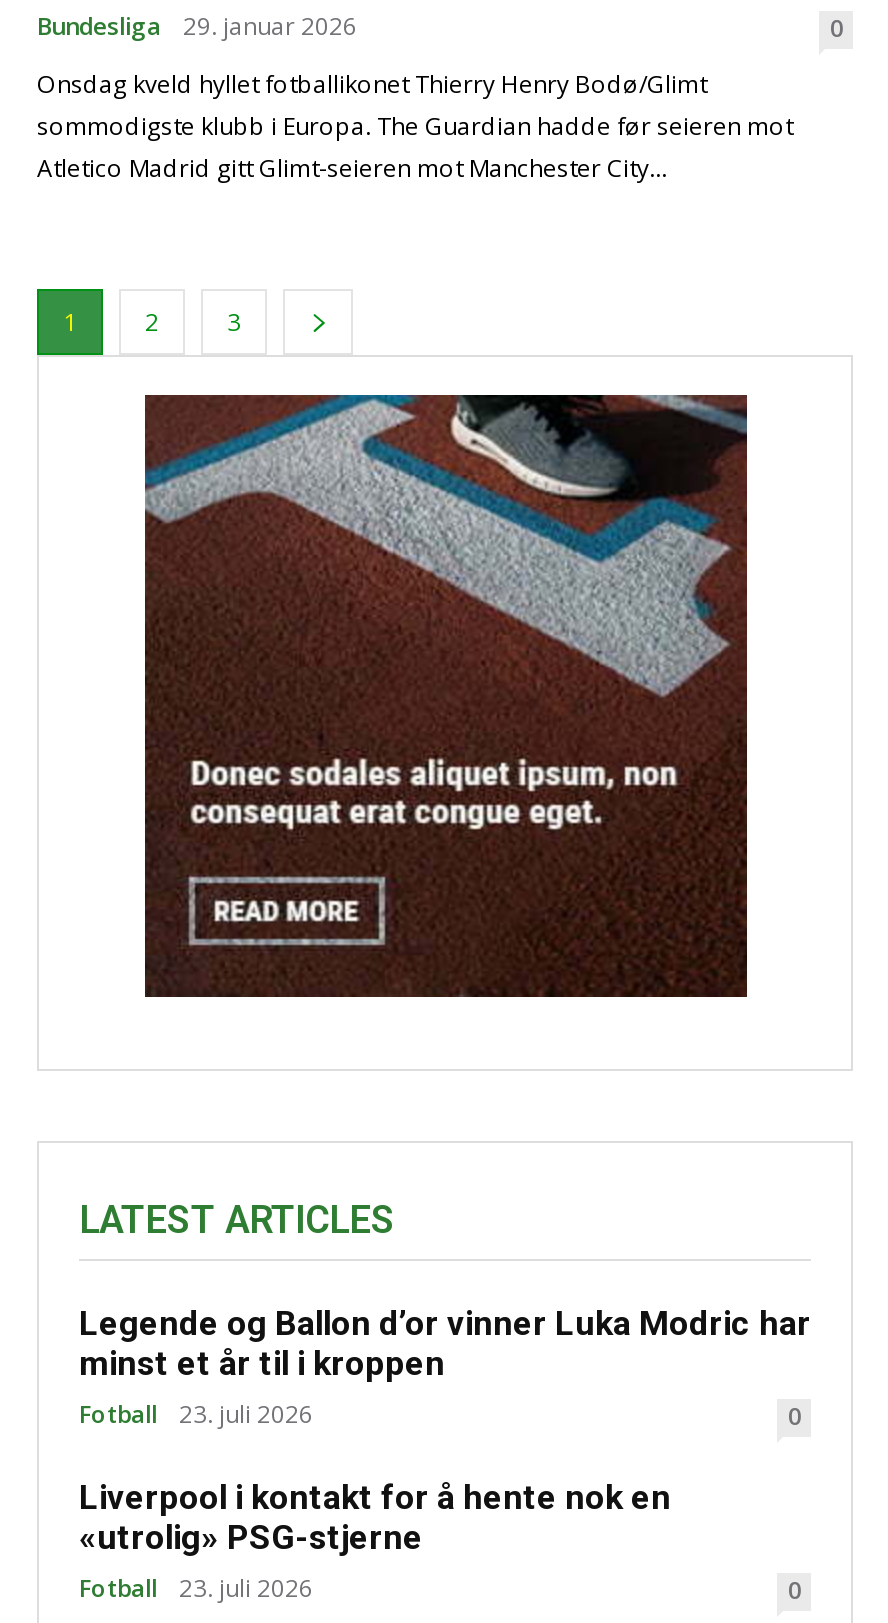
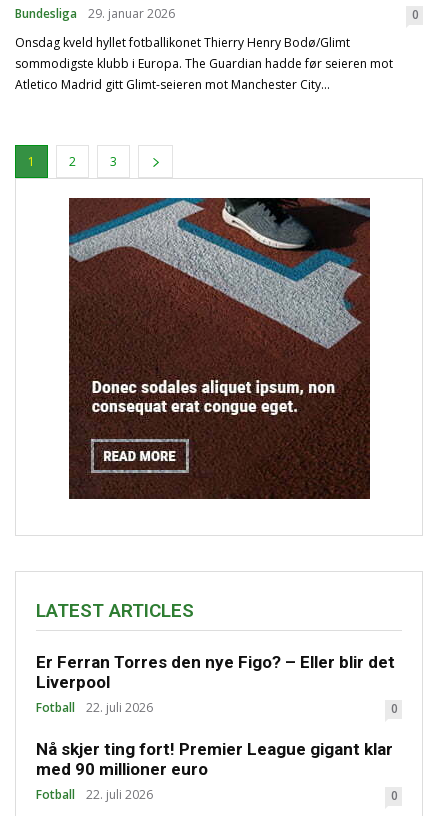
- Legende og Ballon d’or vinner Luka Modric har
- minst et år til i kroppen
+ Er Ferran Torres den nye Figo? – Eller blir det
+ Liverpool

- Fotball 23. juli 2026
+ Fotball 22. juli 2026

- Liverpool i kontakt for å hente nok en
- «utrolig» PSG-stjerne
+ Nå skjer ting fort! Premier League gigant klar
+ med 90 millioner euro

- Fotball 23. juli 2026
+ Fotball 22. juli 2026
★ ★ ★ ★
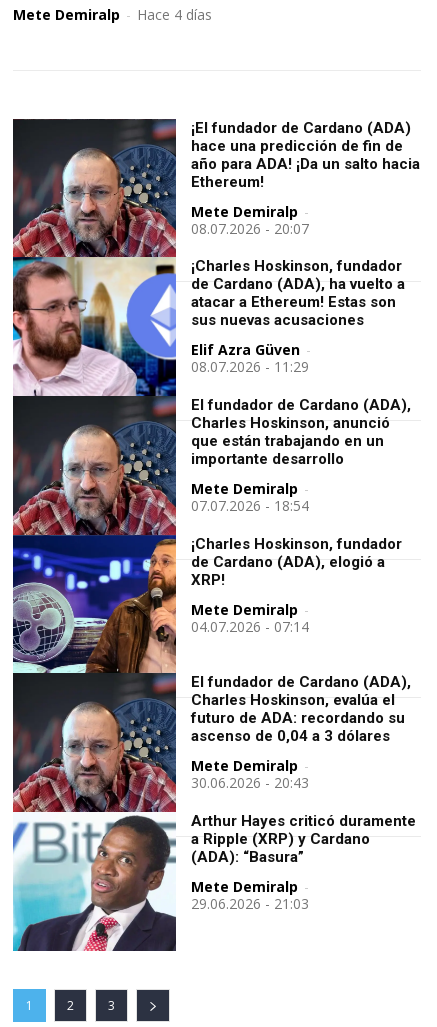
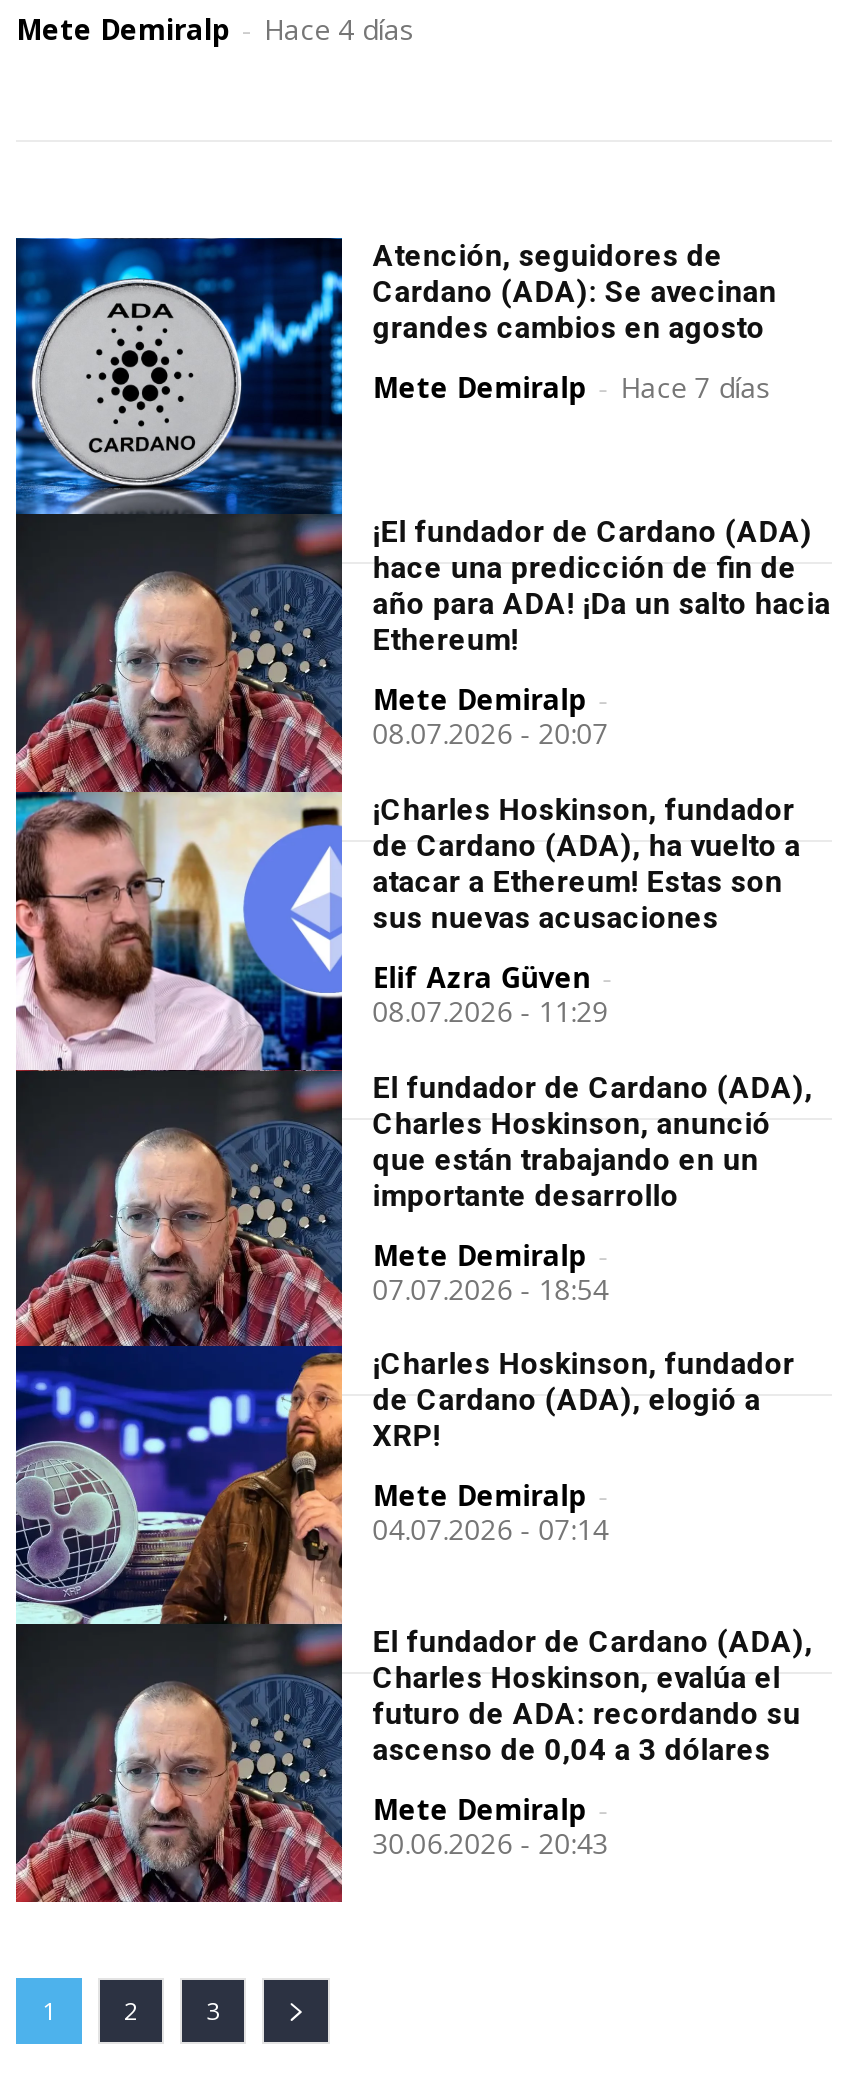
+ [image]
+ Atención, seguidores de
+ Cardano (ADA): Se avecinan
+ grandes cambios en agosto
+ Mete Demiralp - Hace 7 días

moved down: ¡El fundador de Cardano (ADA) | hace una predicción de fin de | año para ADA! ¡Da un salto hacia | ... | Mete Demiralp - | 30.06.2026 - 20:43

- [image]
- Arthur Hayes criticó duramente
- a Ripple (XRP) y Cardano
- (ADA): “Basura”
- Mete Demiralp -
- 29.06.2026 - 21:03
★ ★ ★ ★
*ACTIVITY*
Answer with one number, namely the count of lines in the entries that include the word "Liverpool".

*SOLUTION FOR THIS EXERCISE*
2